Device 0: Quadro K4200
Quick Mode

Host to Device Bandwidth, 1 Device(s)
PINNED Memory Transfers
Transfer Size (Bytes) Bandwidth(GB/s)
32000000 6.1

Device to Host Bandwidth, 1 Device(s)
PINNED Memory Transfers
Transfer Size (Bytes) Bandwidth(GB/s)
32000000 6.6

Device to Device Bandwidth, 1 Device(s)
PINNED Memory Transfers
Transfer Size (Bytes) Bandwidth(GB/s)
32000000 136.5

Result = PASS

NOTE: The CUDA Samples are not meant for performance measurements. Results may vary when GPU Boost is enabled.

CUDA Device Query (Runtime API) version (CUDART static linking)

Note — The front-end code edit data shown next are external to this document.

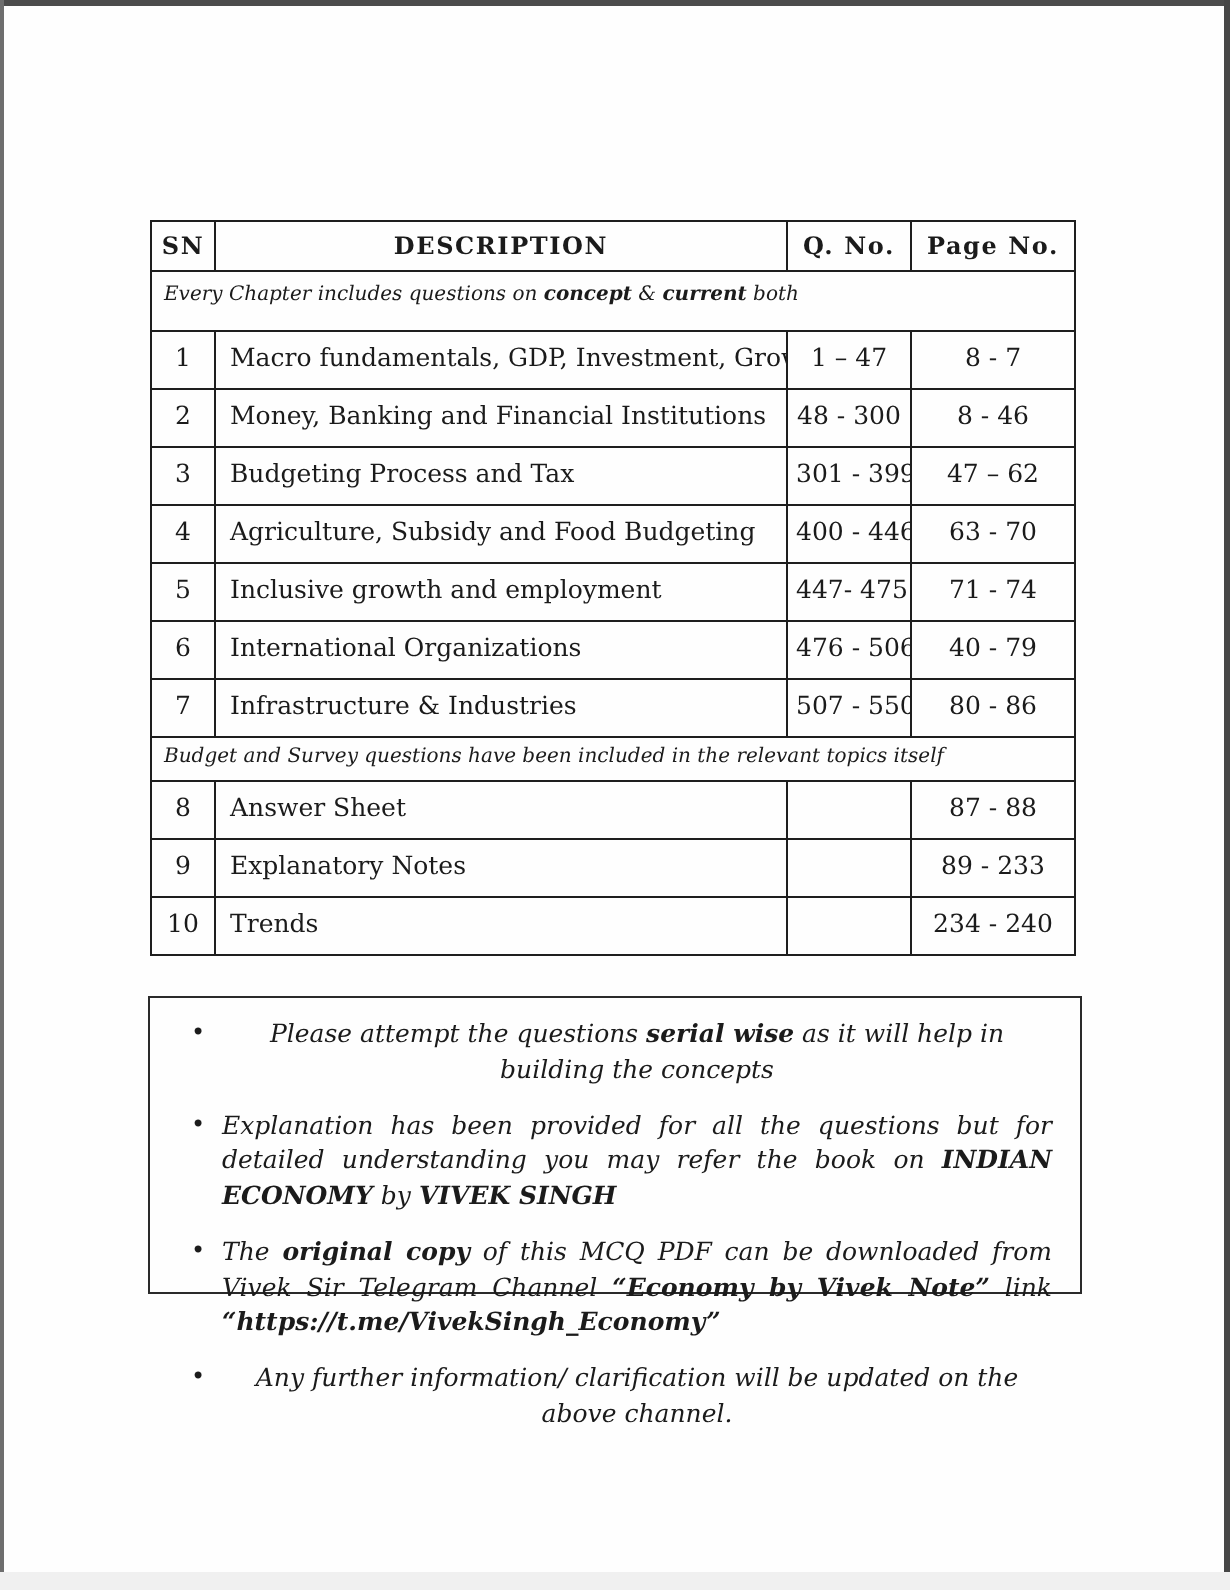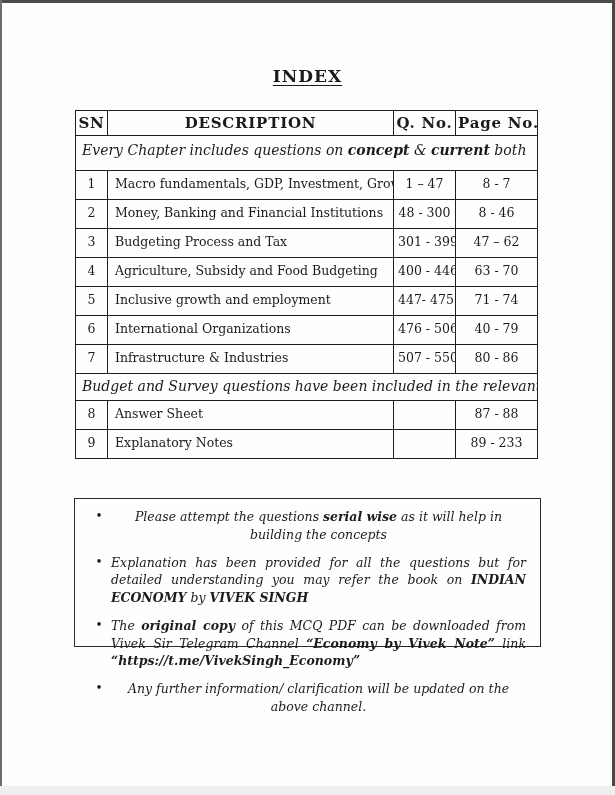--- a/index.html
+++ b/index.html
@@ -121,7 +121,6 @@
   <div class="edge-right"></div>
   <div class="edge-bottom"></div>
 
-  <div class="title">INDEX</div>
 
   <table class="index">
     <colgroup>

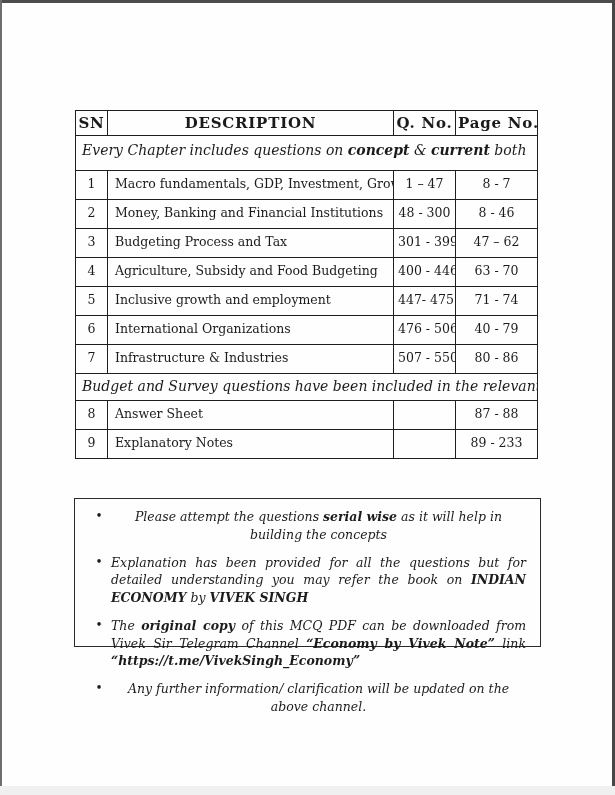--- a/index.html
+++ b/index.html
@@ -50,7 +50,7 @@
 
   tr.head th {
     height: 25px;
-    font-size: 15px;
+    font-size: 12px;
     font-weight: bold;
     text-align: center;
     letter-spacing: 0.8px;

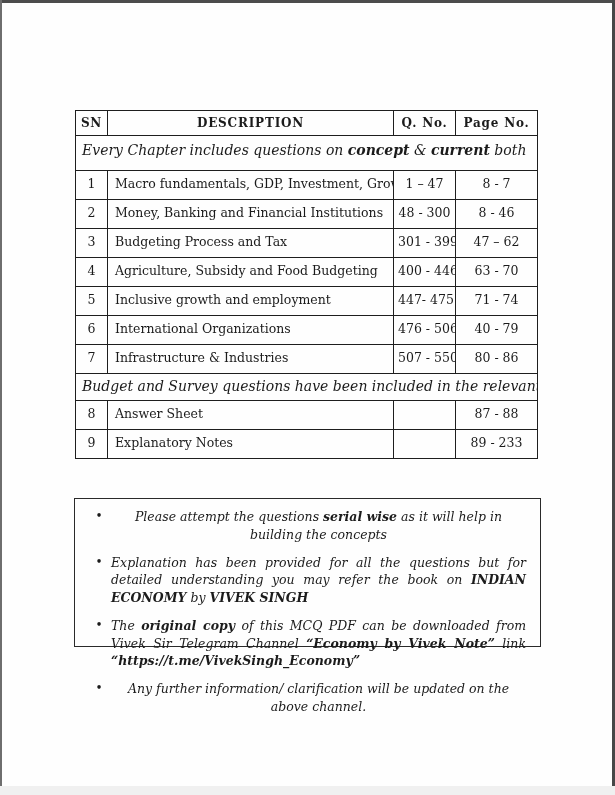--- a/index.html
+++ b/index.html
@@ -58,7 +58,7 @@
   }
   tr.merged td {
     font-style: italic;
-    font-size: 14px;
+    font-size: 10px;
     padding: 6px 5px 12px 6px;
     vertical-align: top;
   }

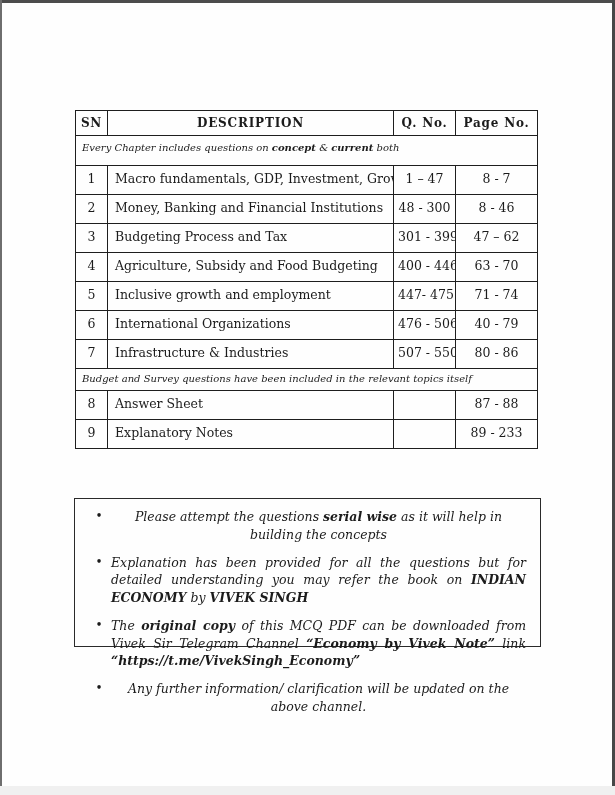--- a/index.html
+++ b/index.html
@@ -196,6 +196,12 @@
       <td class="qno"></td>
       <td class="page">89 - 233</td>
     </tr>
+    <tr class="item">
+      <td class="sn">10</td>
+      <td class="desc">Trends</td>
+      <td class="qno"></td>
+      <td class="page">234 - 240</td>
+    </tr>
   </tbody>
     </table>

Detected 1 CUDA Capable device(s)

Device 0: “Quadro K4200”
CUDA Driver Version / Runtime Version 10.1 / 10.1
CUDA Capability Major/Minor version number: 3.0
Total amount of global memory: 4034 MBytes (4230086656 bytes)
( 7) Multiprocessors, (192) CUDA Cores/MP: 1344 CUDA Cores
GPU Max Clock rate: 784 MHz (0.78 GHz)
Memory Clock rate: 2700 Mhz
Memory Bus Width: 256-bit
L2 Cache Size: 524288 bytes
Maximum Texture Dimension Size (x,y,z) 1D=(65536), 2D=(65536, 65536), 3D=(4096, 4096, 4096)
Maximum Layered 1D Texture Size, (num) layers 1D=(16384), 2048 layers
Maximum Layered 2D Texture Size, (num) layers 2D=(16384, 16384), 2048 layers
Total amount of constant memory: 65536 bytes
Total amount of shared memory per block: 49152 bytes
Total number of registers available per block: 65536
Warp size: 32
Maximum number of threads per multiprocessor: 2048
Maximum number of threads per block: 1024
Max dimension size of a thread block (x,y,z): (1024, 1024, 64)
Max dimension size of a grid size (x,y,z): (2147483647, 65535, 65535)
Maximum memory pitch: 2147483647 bytes
Texture alignment: 512 bytes
Concurrent copy and kernel execution: Yes with 2 copy engine(s)
Run time limit on kernels: Yes
Integrated GPU sharing Host Memory: No
Support host page-locked memory mapping: Yes
Alignment requirement for Surfaces: Yes
Device has ECC support: Disabled
Device supports Unified Addressing (UVA): Yes
Device supports Compute Preemption: No
Supports Cooperative Kernel Launch: No
Supports MultiDevice Co-op Kernel Launch: No
Device PCI Domain ID / Bus ID / location ID: 0 / 4 / 0
Compute Mode:
< Default (multiple host threads can use ::cudaSetDevice() with device simultaneously) >

deviceQuery, CUDA Driver = CUDART, CUDA Driver Version = 10.1, CUDA Runtime Version = 10.1, NumDevs = 1
Result = PASS

nvcc -V
nvcc: NVIDIA ® Cuda compiler driver
Copyright © 2005-2019 NVIDIA Corporation
Built on Fri_Feb__8_19:08:17_PST_2019
Cuda compilation tools, release 10.1, V10.1.105


I’m afraid the main reason is that the latest officially supported compute capability is 3.5 while your device is 3.0 :confused:
So I guess we have code in these files that only work for compute capability 3.5+
@smth who should I ping to double check and add a nicer error message here?